At a first look, I think there is no need to make ephemeral_export_random_pin an xattr like export_pin because for the Inode that has to be ephemeraly_export pinned, the rank that it should be pinned to can be found out by searching the consistent hash ring in the mds_map and then it can be stored as a stack variable and later the balancer can use it to export. Only added complexity (logarithmic) is that we have to search and check if the inode is already ephemerally pinned EVERY time it is loaded( except of course when ephemeral_export_random = 0.0 ). Now the reason why we have to do this is for the following case: the MDS fails and a standby takes up the rank.
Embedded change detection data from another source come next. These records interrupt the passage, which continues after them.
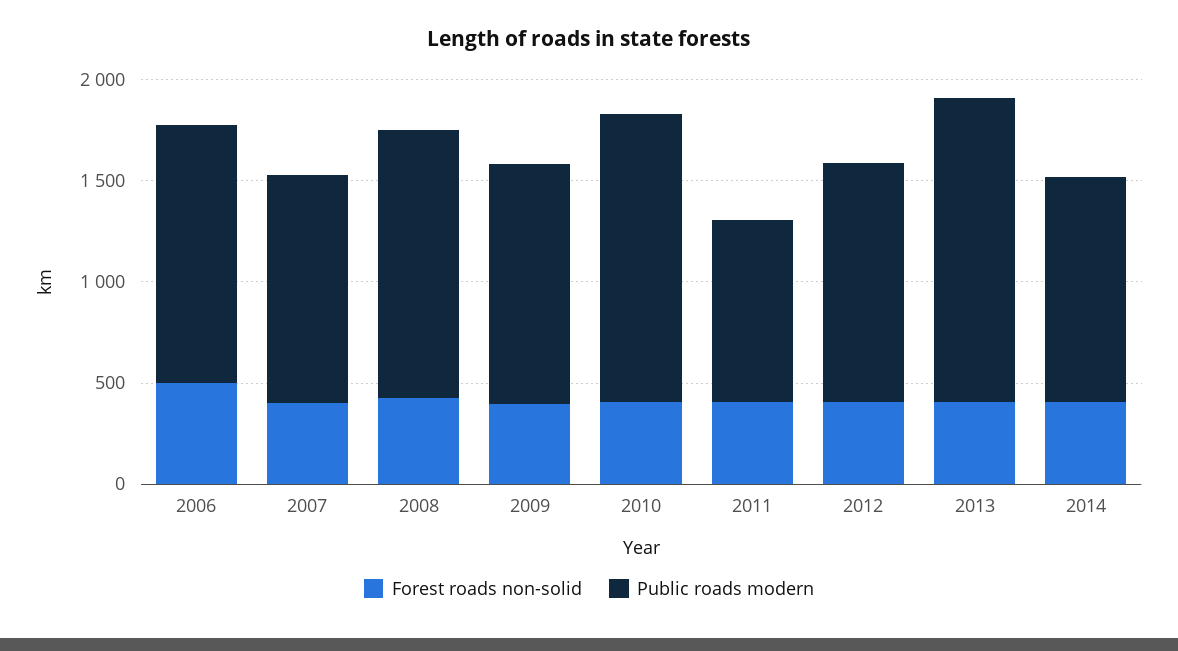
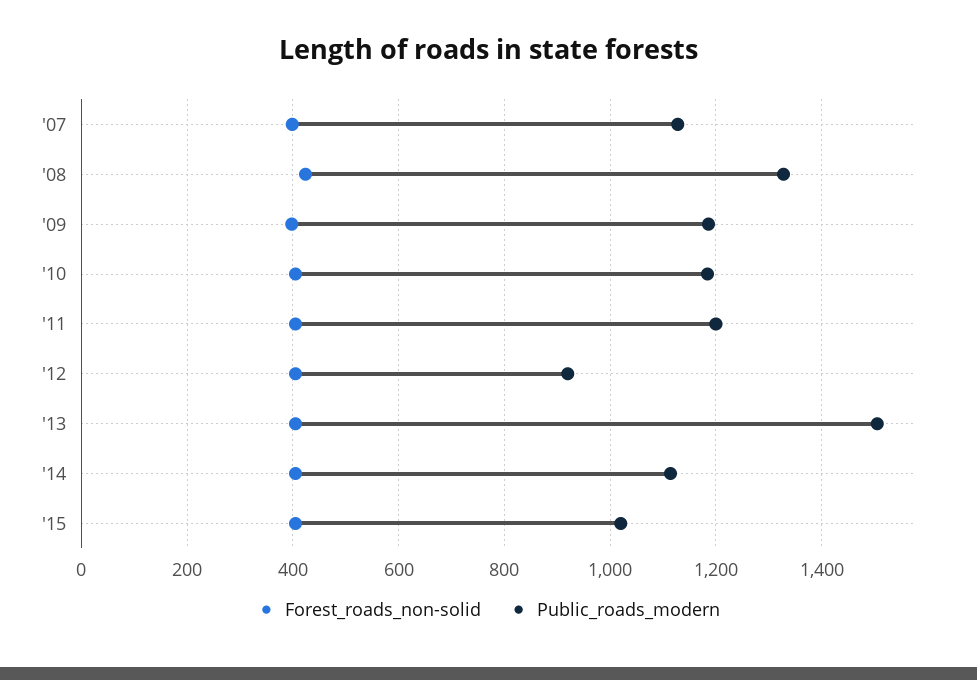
Forest roads non-solid, 2006: 500 -> none
Public roads modern, 2006: 1300 -> none
Public roads modern, 2010: 1400 -> 1180
Public roads modern, 2011: 900 -> 1200
Public roads modern, 2012: 1200 -> 920
Forest roads non-solid, '15: none -> 400
Public roads modern, '15: none -> 1020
Now as the cache gets loaded, we have to search in the consistent hash ring, if it is already ephemerally export pinned by a rank in order to prevent it from getting ephemerally export pinned to another rank.
I think this is better than using it as an xattr in which case we have to rely on journaling and network latencies while updating the ephemeral_export_random_pin.

#13 Updated by Sidharth Anupkrishnan 10 months ago

Sidharth Anupkrishnan wrote:

At a first look, I think there is no need to make ephemeral_export_random_pin an xattr like export_pin because for the Inode that has to be ephemeraly_export pinned, the rank that it should be pinned to can be found out by searching the consistent hash ring in the mds_map and then it can be stored as a stack variable and later the balancer can use it to export. Only added complexity (logarithmic) is that we have to search and check if the inode is already ephemerally pinned EVERY time it is loaded( except of course when ephemeral_export_random = 0.0 ). Now the reason why we have to do this is for the following case: the MDS fails and a standby takes up the rank. Now as the cache gets loaded, we have to search in the consistent hash ring, if it is already ephemerally export pinned by a rank in order to prevent it from getting ephemerally export pinned to another rank.
I think this is better than using it as an xattr in which case we have to rely on journaling and network latencies while updating the ephemeral_export_random_pin.

Going through it again, the running time for searching whether an inode is export ephemerally pinned is not logarithmic but (logN + K) where N - No of ranks and K - average no of inodes pinned to a rank and K can get really huge when the workload grows and having this computational overhead everytime we load it into cache is too much right? xattr doesnt seem like a bad option now. The check can be done in constant time but we'd have to have a journal on update(when it gets pinned and when redistribution happens).

Patrick, Your thoughts?

#14 Updated by Patrick Donnelly 10 months ago

Sidharth Anupkrishnan wrote:

At a first look, I think there is no need to make ephemeral_export_random_pin an xattr like export_pin because for the Inode that has to be ephemeraly_export pinned, the rank that it should be pinned to can be found out by searching the consistent hash ring in the mds_map and then it can be stored as a stack variable and later the balancer can use it to export.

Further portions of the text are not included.